Adams defended his statements as hyperbole intended to emphasize that everyone should be treated as individuals, but he showed no regret and claimed he was a victim of “cancel culture”. He later moved his operations to a subscription service on Locals, creating a “spicier” version of “Dilbert” while focusing increasingly on political content. His controversial views extended to questioning the Holocaust, denying evolution, and making inflammatory statements about women’s rights and teenage violence.

Reactions to His Death

President Trump posted a tribute on Truth Social, calling Adams a “fantastic guy” who “liked and respected me when it wasn’t fashionable to do so”. Trump noted that Adams “bravely fought a long battle against a terrible disease” and offered condolences to his family. Critics noted that Trump made the tribute partly about himself, referencing their political alliance.

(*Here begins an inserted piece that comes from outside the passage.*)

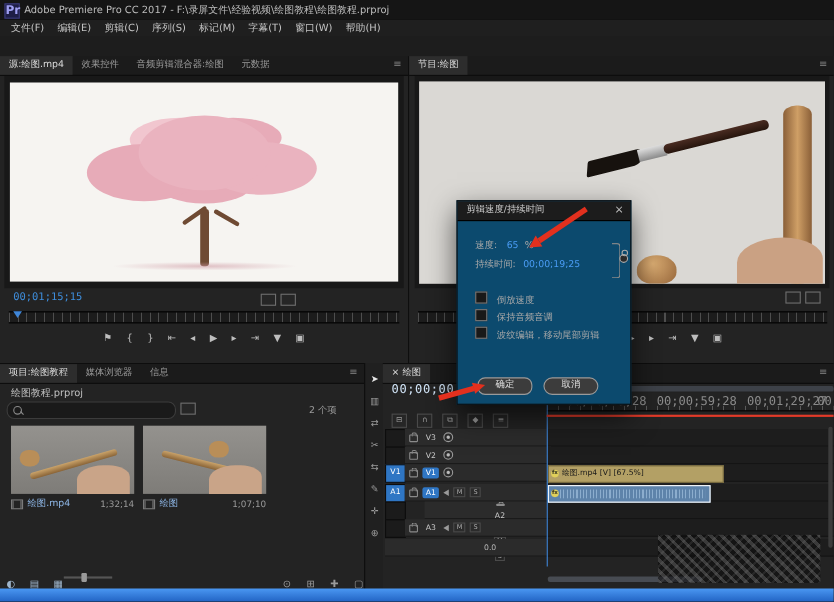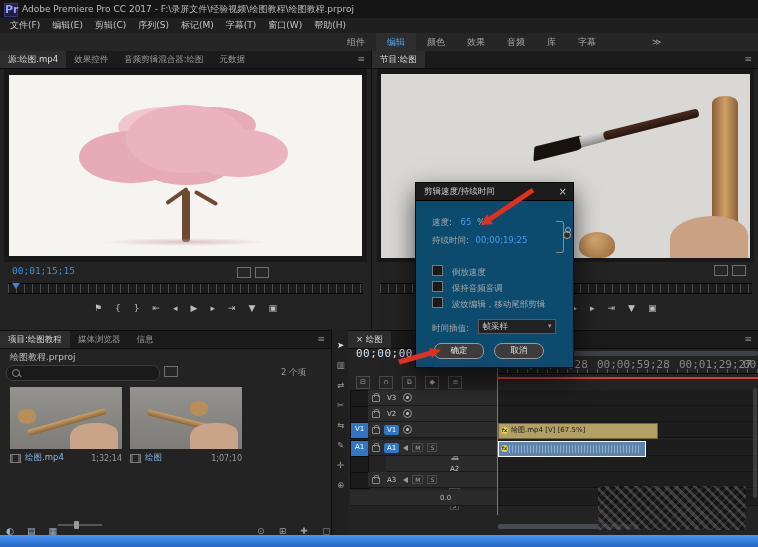"组件" div.a { html: <div> <div> <span>组件</span> <span>编辑</span> <span>颜色</span> <span>效果</span> <span>音频</span> <span>库</span> <span>字幕</span> </div> <span>≫</span> </div> -> none }
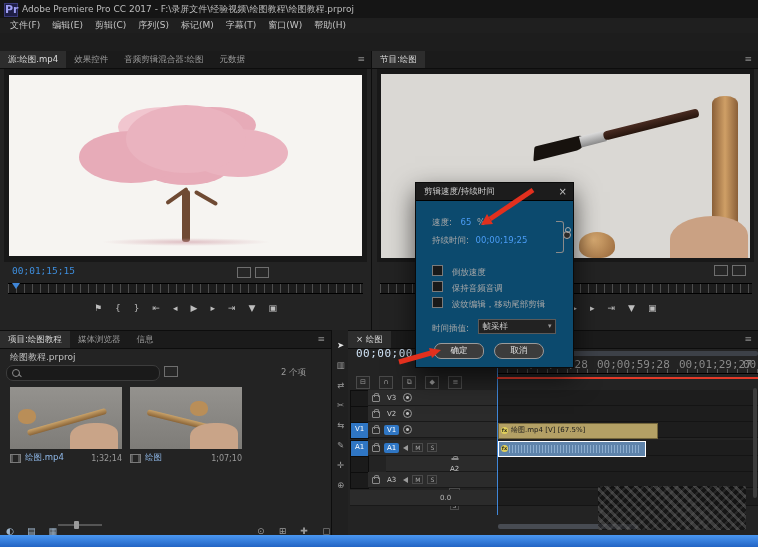"时间插值:" div.drow { html: <div> <span>时间插值:</span> <span> <span>帧采样</span> <span>▾</span> </span> </div> -> none }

Public reaction was deeply divided. Supporters praised Adams as a “rare voice of courage and independent thought”, while critics highlighted his controversial legacy. On social media platforms, many noted the complexity of mourning someone whose later years were marked by inflammatory rhetoric. Some expressed sympathy for his health struggles while condemning his racist statements, with one commenter noting, “It’s sad political addiction got to him so much”.

Final Message

On New Year’s Day 2026, Adams wrote a final message that Miles read aloud during the announcement of his death. He stated: “My body failed before my brain. I am of sound mind as I write this January 1st, 2026. I had an amazing life. I gave it everything I had. If you got any benefits from my work, I’m asking that you pay it forward as best as you can. That’s the legacy I want. Be useful, and please know I loved you all till the very end”.

Adams is survived by his ex-wives Shelly Miles and Kristina Basham, though full details about his survivors have not been disclosed. His stepson Justin Miles, whom Adams raised from age 2, died of a fentanyl overdose in 2018 at age 18 after struggling with addiction following a head injury.